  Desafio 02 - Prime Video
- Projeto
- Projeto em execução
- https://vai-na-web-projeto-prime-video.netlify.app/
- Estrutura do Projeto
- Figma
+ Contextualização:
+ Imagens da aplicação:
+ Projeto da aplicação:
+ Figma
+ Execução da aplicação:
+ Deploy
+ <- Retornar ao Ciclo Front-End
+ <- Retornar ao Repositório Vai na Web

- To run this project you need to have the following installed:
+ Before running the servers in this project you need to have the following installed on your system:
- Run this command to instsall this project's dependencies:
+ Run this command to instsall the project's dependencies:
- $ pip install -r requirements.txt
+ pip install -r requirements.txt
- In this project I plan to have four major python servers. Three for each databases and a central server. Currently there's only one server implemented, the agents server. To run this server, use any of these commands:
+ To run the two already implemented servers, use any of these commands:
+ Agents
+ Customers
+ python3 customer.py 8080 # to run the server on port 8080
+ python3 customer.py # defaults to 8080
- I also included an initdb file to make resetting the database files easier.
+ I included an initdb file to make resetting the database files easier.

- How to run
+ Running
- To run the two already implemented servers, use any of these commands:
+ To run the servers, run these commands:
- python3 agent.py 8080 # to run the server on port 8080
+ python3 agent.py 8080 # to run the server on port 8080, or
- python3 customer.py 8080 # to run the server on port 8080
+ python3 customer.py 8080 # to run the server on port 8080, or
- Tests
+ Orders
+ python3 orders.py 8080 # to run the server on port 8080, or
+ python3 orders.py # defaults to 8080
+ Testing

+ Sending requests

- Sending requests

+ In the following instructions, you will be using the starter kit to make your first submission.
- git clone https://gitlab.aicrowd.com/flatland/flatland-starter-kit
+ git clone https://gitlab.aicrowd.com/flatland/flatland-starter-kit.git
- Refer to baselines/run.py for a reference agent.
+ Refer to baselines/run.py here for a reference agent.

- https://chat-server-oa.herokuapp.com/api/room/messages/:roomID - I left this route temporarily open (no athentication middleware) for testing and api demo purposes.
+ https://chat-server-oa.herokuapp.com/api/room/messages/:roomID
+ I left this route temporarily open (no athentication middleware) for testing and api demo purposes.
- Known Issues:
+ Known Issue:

Assigned task
Please retype, without any change, the line containing "I included an" and every line after it to the end of the entries above, and only those.

Task output
+ I included an initdb file to make resetting the database files easier.

- How to run
+ Running
- To run the two already implemented servers, use any of these commands:
+ To run the servers, run these commands:
- python3 agent.py 8080 # to run the server on port 8080
+ python3 agent.py 8080 # to run the server on port 8080, or
- python3 customer.py 8080 # to run the server on port 8080
+ python3 customer.py 8080 # to run the server on port 8080, or
- Tests
+ Orders
+ python3 orders.py 8080 # to run the server on port 8080, or
+ python3 orders.py # defaults to 8080
+ Testing

+ Sending requests

- Sending requests

+ In the following instructions, you will be using the starter kit to make your first submission.
- git clone https://gitlab.aicrowd.com/flatland/flatland-starter-kit
+ git clone https://gitlab.aicrowd.com/flatland/flatland-starter-kit.git
- Refer to baselines/run.py for a reference agent.
+ Refer to baselines/run.py here for a reference agent.

- https://chat-server-oa.herokuapp.com/api/room/messages/:roomID - I left this route temporarily open (no athentication middleware) for testing and api demo purposes.
+ https://chat-server-oa.herokuapp.com/api/room/messages/:roomID
+ I left this route temporarily open (no athentication middleware) for testing and api demo purposes.
- Known Issues:
+ Known Issue:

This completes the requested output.